Planeta Hollywood. Sueño americano y cine espacial

El nuevo libro de Sánchez-Escalonilla profundiza en su análisis de las esencias del cine norteamericano con un discurso muy atractivo.

Planeta Hollywood. Sueño americano y cine espacial

Antonio Sánchez-Escalonilla

Ediciones Encuentro. 386 págs. 24 euros

La pasión espacial es una de las señas de identidad del autor de este libro, catedrático de Estética y Teoría de las Artes en la Universidad Rey Juan Carlos de Madrid. Y es algo lógico porque el viaje (interior y exterior) ha sido uno de los asuntos que Sánchez-Escalonilla ha estudiado en profundidad en sus tres manuales dedicados a las estrategias de guión cinematográfico, al recorrido del personaje heroico y al análisis de la imagen que proporciona a los directores la capacidad de expresarse más y mejor para lograr historias memorables.

Tras la paraición de un libro colectivo reciente sobre Hollywood y el ocaso del American Dream fruto de un proyecto de investigación liderado por Sánchez-Escalonilla, llega este Planeta Hollywood que  desgrana las esencias de las figuras del pionero y el explorador que se encuentran en el corazón de la llamada carrera espacial, a fin de cuentas, una de las expresiones más relevantes del sueño americano como algo arduo y sacrificado que requiere tenacidad y audacia, tras la finalización de la Segunda Guerra Mundial.

El afán por explorar, por llegar primero, por superar los retos, por la aventura que tiene como meta el descubrimiento forma parte de la cultura americana y el libro mira el fenómeno y la construcción del relato mítico que discurre por las películas sobre la Carrera Espacial.

Se ha escrito frecuentemente que Hollywood es una fábrica de sueños y Sánchez-Escalonilla está convencido de que esa afirmación no solo es real, sino que configura en buena medida el tratamiento del cine espacial que llevan a cabo las productoras de Hollywood. Sin la comunicación del cine y la televisión, la Carrera Espacial no hubiera sido posible.

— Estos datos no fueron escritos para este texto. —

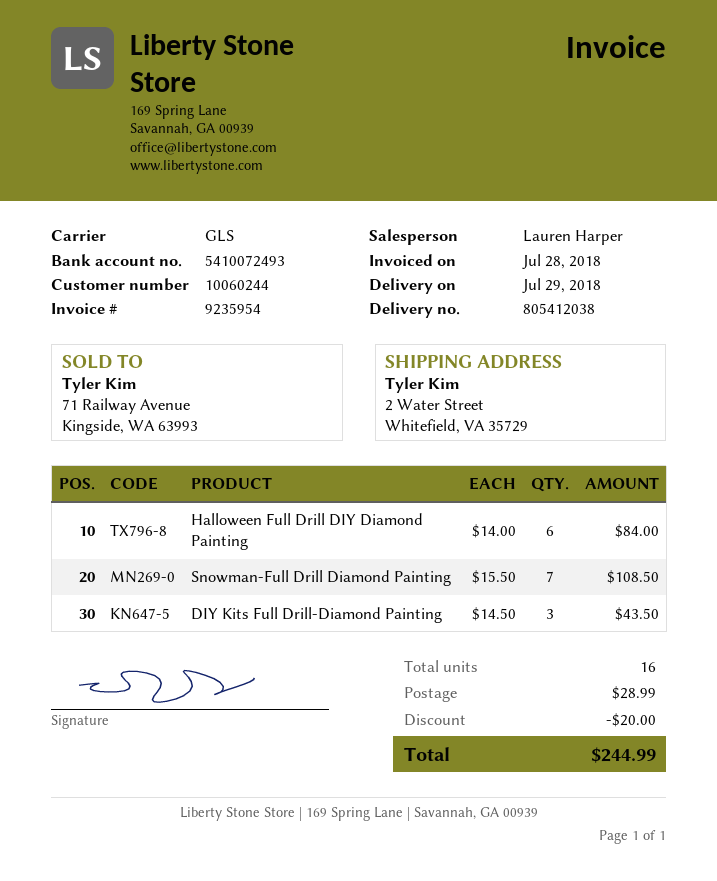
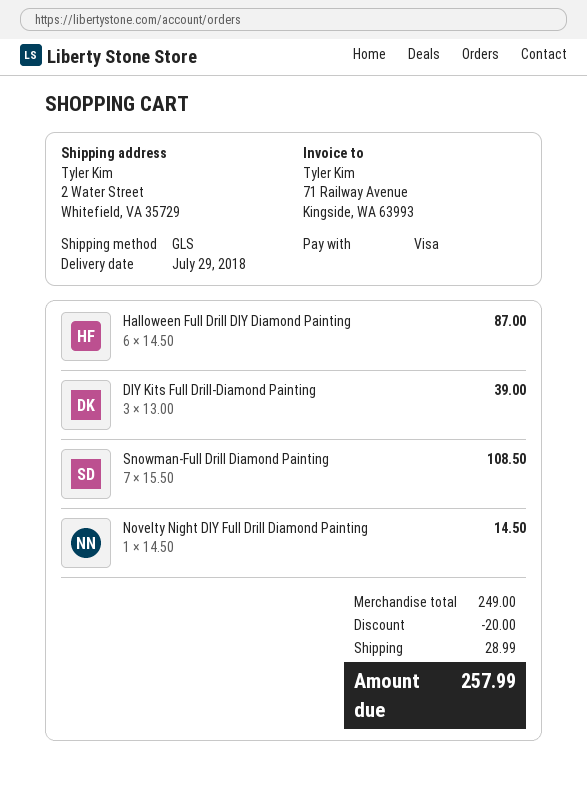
Halloween Full Drill DIY Diamond Painting: 6 x 14.00 = 84.00 -> 6 x 14.50 = 87.00
DIY Kits Full Drill-Diamond Painting: 3 x 14.50 = 43.50 -> 3 x 13.00 = 39.00
Novelty Night DIY Full Drill Diamond Painting: none -> 1 x 14.50 = 14.50
total: 244.99 -> 257.99

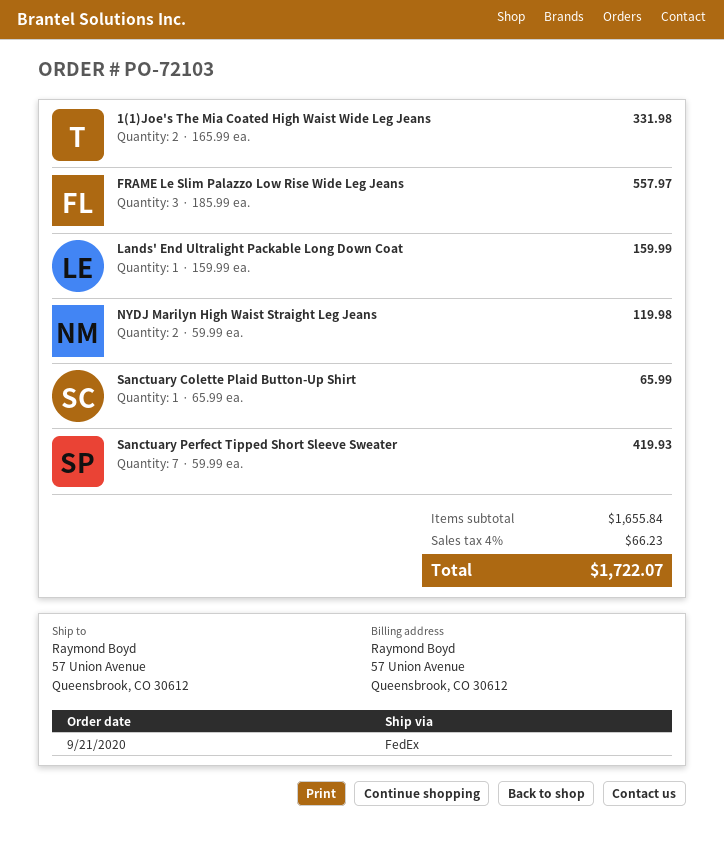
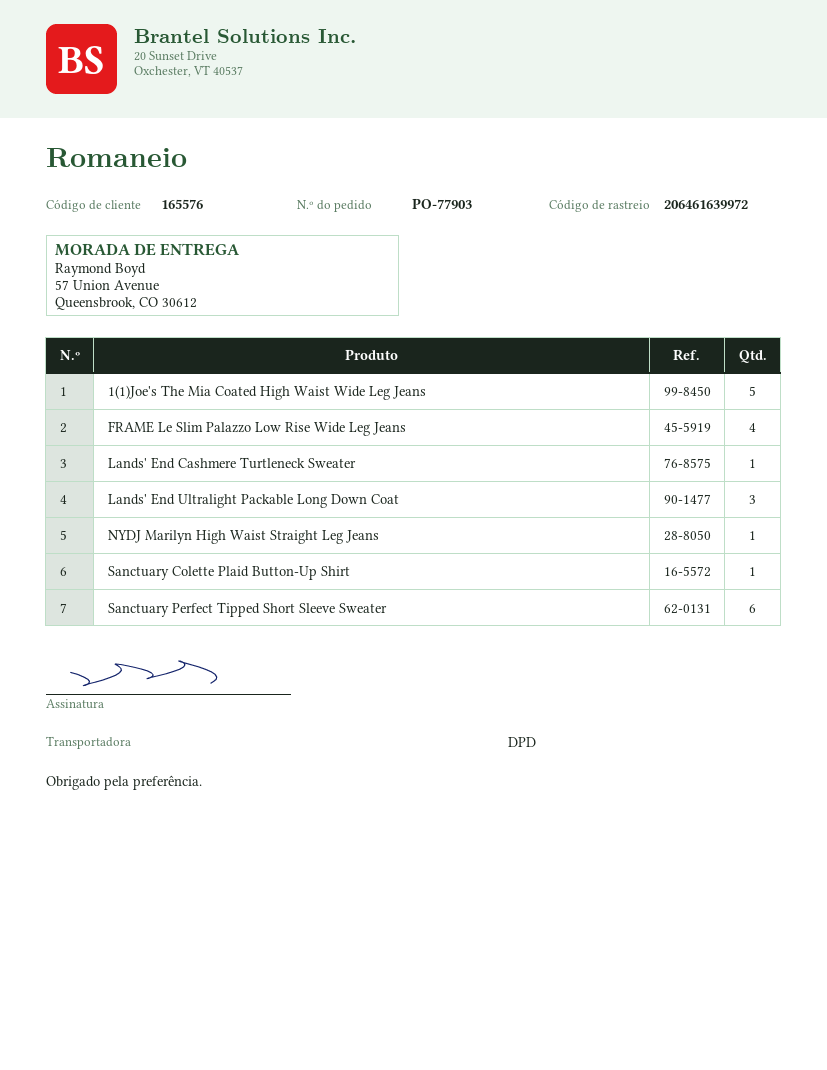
order number: PO-72103 -> PO-77903
shipping method: FedEx -> DPD
1(1)Joe's The Mia Coated High Waist Wide Leg Jeans: 2 -> 5
FRAME Le Slim Palazzo Low Rise Wide Leg Jeans: 3 -> 4
Lands' End Ultralight Packable Long Down Coat: 1 -> 3
NYDJ Marilyn High Waist Straight Leg Jeans: 2 -> 1
Sanctuary Perfect Tipped Short Sleeve Sweater: 7 -> 6
Lands' End Cashmere Turtleneck Sweater: none -> 1

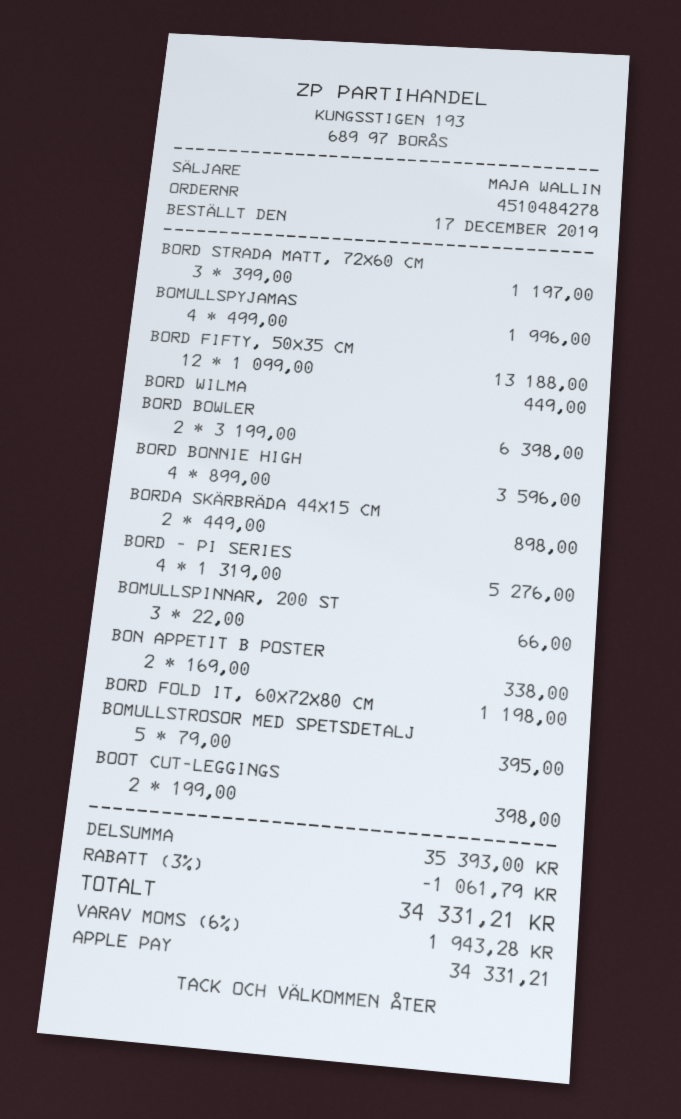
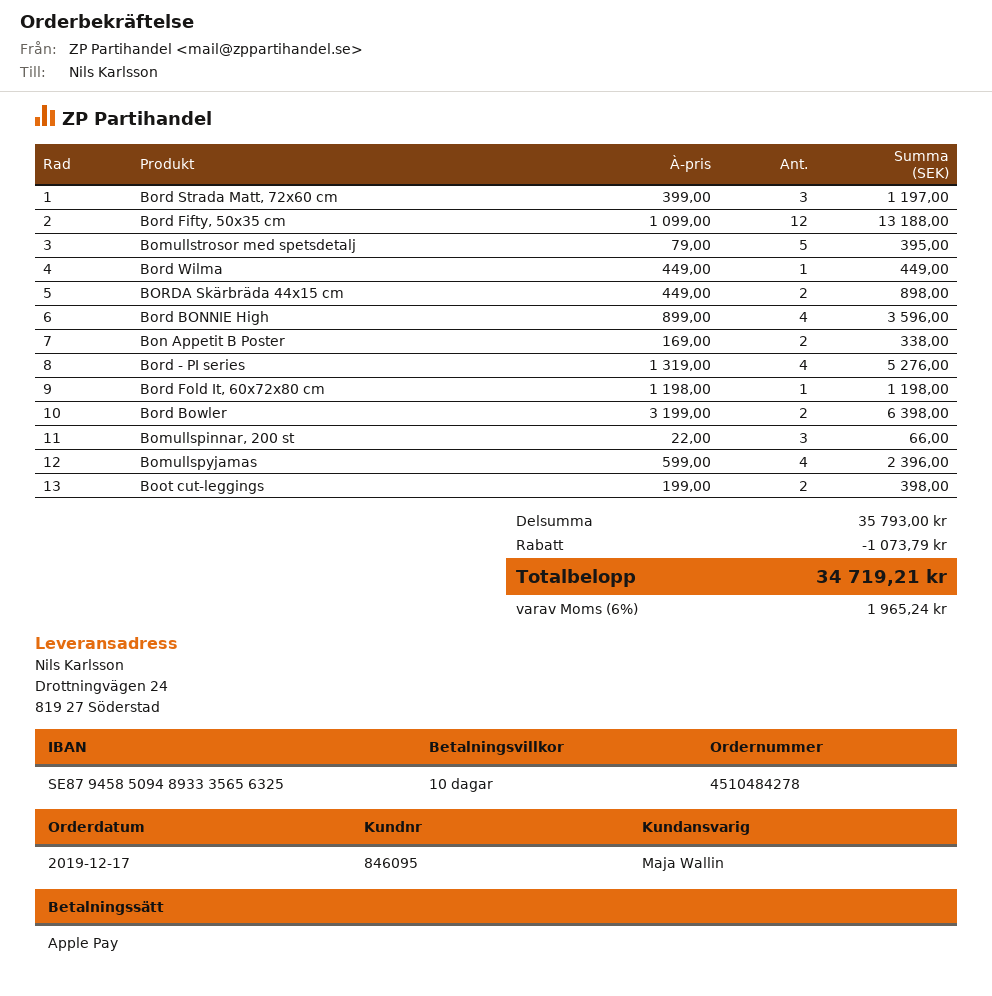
BOMULLSPYJAMAS: 4 x 499.00 = 1996.00 -> 4 x 599.00 = 2396.00
subtotal: 35393.00 -> 35793.00
discount: 1061.79 -> 1073.79
tax: 6% = 1943.28 -> 6% = 1965.24
total: 34331.21 -> 34719.21

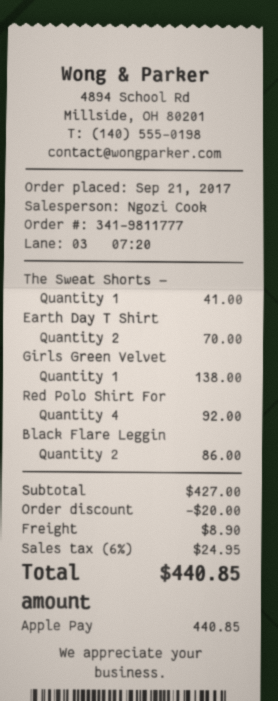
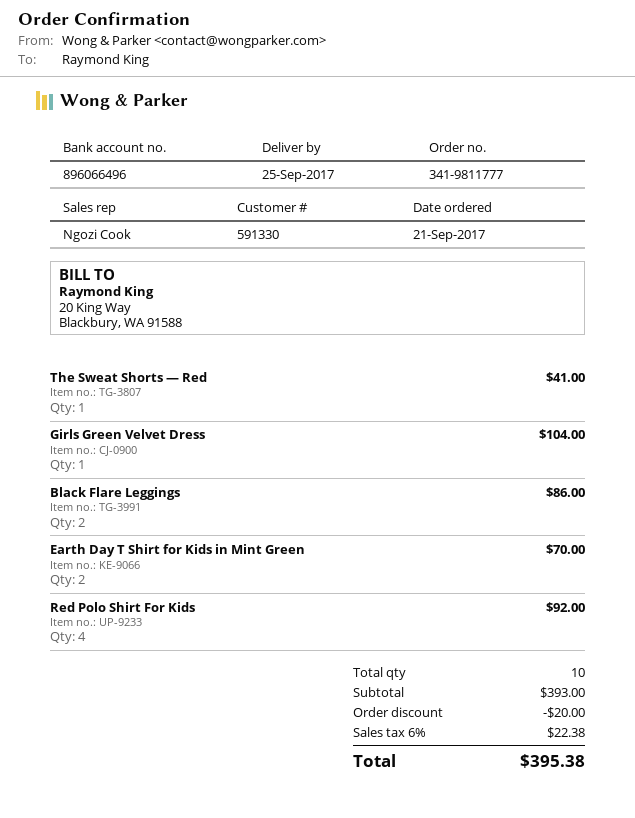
Girls Green Velvet: 1 for 138.00 -> 1 for 104.00
subtotal: 427.00 -> 393.00
shipping: 8.90 -> none
tax: 6% = 24.95 -> 6% = 22.38
total: 440.85 -> 395.38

Porque no se puede amar lo que no se conoce, y para financiar los carísimos proyectos espaciales los gobiernos tienen que encender el fervor popular porque al final son los espectadores los que pagan impuestos. Y de los impuestos salen fundamentalmente los altísimos presupuestos de la NASA.

El libro es fiel a este planteamiento y empieza por contar el origen, en un capítulo titulado La forja de un sueño espacial (1945-1960). Y lo hace a dos niveles, el de la ciencia aeronáutica y el de su retrato en el cine. Resulta revelador el análisis que hace el autor del cambio del comunitarismo idealista al individualismo pragmático en la sociedad americana, y cómo ha influido ese cambio de mentalidad en la redifinición del programa espacial en los 90. El recorrido es muy interesante a nivel científico, político y financiero, logrando el autor un relato clarificador y preciso que sirve de marco contextual para el análisis de las películas espaciales que Hollywood va produciendo teniendo en cuenta las circunstancias de la vida norteamericana.

El auge y el declive de los viajes al espacio (1961-1980) tiene en 2001: una odisea del espacio (Kubrick, 1968), Atrapados en el espacio (Sturges, 1969) y Capricornio 1 (Hyams, 1977) sus películas más representativas.

La reinvención del Cosmos durante el renacimiento patriótico (1981-1990) que supone la era Reagan, con la caída de la URSS, la gran competidora de Estados Unidos en la Carrera Espacial tiene en el Nuevo Periodismo un factor decisivo en la configuración de una retórica épica que tiene su expresión más acabada en Elegidos para la Gloria (Kaufman, 1983), con guion de William Goldman, que adaptó una célebre novela de Tom Wolfe.

Es apasionante el estudio sobre la figura del astronauta John Glenn (1921-2016) como paradigma de un cambio en el gran relato espacial y su percepción por parte del público, que recibirá las películas que configuran la que el autor considera la Edad de Oro del Cine Espacial (1991-2000) con películas como Apolo 13, Contact, Deep Impact, Armageddon, Misión a Marte, Planeta Rojo y Space Cowboys.

La tragedia del trasbordador Columbia en 2003, el desembarco de la empresa privada en la carrera espacial y la nueva orientación de los proyectos de la NASA para el tercer milenio se sistematizan brillantemente y el libro facilita las claves narrativas de la Segunda Edad de Oro del cine espacial que tuvo en Gravity, Interstellar, Marte, Atrapa la bandera, Figuras ocultas y First Man sus películas más destacadas.

Un libro apasionante que pone de relieve la doble condición del cine, cristal y espejo en relación con la realidad.